> Problem description
Copy out the lines of the records below, and only those lines, from the one with "row order: APROBADO (d) descending -> CONCEPTO" through the one with "Totals | DEVENGADO: 67260702.06", exactly as they appear.
:: Supplied data
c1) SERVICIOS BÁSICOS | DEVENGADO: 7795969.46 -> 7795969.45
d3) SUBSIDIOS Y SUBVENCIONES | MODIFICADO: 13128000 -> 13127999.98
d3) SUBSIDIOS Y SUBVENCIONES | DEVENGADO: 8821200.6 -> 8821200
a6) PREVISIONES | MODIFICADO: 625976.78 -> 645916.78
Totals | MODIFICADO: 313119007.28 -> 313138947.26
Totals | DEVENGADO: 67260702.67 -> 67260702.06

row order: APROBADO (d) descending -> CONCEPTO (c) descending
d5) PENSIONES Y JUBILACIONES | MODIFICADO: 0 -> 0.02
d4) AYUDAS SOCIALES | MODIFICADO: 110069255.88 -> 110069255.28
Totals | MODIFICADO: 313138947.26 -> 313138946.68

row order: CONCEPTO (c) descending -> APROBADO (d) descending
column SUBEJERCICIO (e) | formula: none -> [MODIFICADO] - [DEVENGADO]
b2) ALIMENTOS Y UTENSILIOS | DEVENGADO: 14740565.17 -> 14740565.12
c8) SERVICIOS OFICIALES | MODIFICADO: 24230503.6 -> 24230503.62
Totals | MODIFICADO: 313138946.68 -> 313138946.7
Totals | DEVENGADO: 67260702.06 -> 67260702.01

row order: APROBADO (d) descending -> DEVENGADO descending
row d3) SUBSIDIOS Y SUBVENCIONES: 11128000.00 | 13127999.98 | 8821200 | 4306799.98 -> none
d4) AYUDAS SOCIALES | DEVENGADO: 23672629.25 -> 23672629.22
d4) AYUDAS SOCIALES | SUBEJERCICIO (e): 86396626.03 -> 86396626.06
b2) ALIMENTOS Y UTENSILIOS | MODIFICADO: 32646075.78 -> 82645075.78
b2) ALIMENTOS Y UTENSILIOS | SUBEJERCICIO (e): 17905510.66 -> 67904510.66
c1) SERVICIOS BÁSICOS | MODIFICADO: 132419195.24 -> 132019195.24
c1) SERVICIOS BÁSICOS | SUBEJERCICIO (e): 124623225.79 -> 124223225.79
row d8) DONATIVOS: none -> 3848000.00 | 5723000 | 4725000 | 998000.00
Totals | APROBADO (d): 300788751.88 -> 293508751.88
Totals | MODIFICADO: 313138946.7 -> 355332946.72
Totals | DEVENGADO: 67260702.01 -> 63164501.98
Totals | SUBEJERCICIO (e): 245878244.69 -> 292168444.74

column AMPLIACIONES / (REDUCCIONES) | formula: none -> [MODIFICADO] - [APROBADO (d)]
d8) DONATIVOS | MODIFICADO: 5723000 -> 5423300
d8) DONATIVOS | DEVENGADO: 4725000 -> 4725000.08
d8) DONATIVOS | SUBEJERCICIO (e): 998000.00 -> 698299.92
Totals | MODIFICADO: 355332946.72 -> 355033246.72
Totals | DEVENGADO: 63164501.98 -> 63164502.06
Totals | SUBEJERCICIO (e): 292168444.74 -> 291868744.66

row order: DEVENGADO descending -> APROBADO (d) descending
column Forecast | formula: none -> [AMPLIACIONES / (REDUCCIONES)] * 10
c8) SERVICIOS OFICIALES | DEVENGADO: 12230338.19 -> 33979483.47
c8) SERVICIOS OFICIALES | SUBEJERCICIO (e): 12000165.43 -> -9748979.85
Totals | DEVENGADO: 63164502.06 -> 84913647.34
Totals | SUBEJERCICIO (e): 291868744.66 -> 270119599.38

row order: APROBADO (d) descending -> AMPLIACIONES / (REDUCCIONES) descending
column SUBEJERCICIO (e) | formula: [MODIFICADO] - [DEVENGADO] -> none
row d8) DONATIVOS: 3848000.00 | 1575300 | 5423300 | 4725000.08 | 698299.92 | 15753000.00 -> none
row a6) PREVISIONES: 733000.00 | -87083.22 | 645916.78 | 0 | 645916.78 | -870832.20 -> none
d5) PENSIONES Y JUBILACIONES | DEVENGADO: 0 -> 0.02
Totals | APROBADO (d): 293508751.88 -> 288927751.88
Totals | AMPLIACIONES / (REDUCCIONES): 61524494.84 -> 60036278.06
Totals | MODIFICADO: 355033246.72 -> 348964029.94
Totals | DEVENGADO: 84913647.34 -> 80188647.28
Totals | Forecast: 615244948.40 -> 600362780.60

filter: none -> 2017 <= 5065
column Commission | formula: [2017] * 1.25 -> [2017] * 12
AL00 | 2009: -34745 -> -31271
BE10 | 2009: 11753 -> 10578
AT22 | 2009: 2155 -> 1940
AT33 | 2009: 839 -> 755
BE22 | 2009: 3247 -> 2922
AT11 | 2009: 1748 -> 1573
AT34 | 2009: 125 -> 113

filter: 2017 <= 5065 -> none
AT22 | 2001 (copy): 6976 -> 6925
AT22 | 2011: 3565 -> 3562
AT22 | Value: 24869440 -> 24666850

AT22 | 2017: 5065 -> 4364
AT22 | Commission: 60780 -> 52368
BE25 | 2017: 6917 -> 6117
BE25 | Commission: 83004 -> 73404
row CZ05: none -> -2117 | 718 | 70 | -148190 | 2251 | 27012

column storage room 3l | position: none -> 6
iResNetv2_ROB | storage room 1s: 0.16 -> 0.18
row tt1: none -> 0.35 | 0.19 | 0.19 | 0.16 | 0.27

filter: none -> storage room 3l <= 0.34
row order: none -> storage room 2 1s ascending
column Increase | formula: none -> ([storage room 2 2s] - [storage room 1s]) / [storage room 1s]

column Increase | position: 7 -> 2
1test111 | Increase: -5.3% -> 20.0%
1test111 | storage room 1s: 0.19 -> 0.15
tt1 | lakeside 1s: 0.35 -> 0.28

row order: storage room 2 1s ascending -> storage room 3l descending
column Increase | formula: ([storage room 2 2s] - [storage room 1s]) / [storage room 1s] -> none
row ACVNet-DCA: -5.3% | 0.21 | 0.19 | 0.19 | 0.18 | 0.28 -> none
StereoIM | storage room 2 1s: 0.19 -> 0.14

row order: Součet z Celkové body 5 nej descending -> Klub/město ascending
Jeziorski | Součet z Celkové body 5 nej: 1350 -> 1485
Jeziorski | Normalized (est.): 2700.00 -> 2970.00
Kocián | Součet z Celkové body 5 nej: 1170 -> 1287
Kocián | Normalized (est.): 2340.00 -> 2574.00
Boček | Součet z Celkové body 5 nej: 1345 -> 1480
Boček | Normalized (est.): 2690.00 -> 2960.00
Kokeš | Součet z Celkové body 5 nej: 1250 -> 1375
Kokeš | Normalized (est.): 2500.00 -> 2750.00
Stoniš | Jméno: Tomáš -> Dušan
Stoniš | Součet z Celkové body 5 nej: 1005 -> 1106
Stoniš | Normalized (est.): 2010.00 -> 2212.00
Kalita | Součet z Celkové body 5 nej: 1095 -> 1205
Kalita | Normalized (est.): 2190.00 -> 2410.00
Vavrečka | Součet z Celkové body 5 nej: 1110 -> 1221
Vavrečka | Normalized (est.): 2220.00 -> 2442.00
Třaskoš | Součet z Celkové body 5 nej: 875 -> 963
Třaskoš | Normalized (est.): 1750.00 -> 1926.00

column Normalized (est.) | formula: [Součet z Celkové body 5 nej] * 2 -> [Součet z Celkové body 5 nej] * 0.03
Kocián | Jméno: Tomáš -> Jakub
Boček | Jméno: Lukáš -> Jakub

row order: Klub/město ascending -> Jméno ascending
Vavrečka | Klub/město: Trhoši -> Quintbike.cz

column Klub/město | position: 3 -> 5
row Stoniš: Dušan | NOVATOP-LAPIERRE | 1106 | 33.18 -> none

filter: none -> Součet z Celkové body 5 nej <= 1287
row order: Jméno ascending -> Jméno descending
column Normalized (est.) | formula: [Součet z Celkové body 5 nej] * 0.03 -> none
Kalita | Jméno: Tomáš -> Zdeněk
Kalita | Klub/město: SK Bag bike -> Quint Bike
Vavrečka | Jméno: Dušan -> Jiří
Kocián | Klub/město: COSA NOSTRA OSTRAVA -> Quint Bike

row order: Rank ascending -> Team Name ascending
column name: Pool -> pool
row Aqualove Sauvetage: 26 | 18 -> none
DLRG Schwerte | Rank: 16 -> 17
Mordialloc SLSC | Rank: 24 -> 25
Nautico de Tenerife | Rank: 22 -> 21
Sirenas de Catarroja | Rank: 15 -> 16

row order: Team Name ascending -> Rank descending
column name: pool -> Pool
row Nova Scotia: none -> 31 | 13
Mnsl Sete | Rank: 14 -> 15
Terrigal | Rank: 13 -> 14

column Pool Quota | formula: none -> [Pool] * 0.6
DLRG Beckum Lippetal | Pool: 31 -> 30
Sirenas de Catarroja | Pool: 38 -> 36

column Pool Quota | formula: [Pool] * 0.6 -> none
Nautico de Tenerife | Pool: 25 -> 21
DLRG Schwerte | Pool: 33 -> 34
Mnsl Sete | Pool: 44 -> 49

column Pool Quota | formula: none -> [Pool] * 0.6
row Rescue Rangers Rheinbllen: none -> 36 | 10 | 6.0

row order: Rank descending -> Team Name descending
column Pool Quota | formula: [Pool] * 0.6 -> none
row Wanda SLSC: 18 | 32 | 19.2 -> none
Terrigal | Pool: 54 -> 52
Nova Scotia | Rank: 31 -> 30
::::
> Exercise response
row order: APROBADO (d) descending -> CONCEPTO (c) descending
d5) PENSIONES Y JUBILACIONES | MODIFICADO: 0 -> 0.02
d4) AYUDAS SOCIALES | MODIFICADO: 110069255.88 -> 110069255.28
Totals | MODIFICADO: 313138947.26 -> 313138946.68

row order: CONCEPTO (c) descending -> APROBADO (d) descending
column SUBEJERCICIO (e) | formula: none -> [MODIFICADO] - [DEVENGADO]
b2) ALIMENTOS Y UTENSILIOS | DEVENGADO: 14740565.17 -> 14740565.12
c8) SERVICIOS OFICIALES | MODIFICADO: 24230503.6 -> 24230503.62
Totals | MODIFICADO: 313138946.68 -> 313138946.7
Totals | DEVENGADO: 67260702.06 -> 67260702.01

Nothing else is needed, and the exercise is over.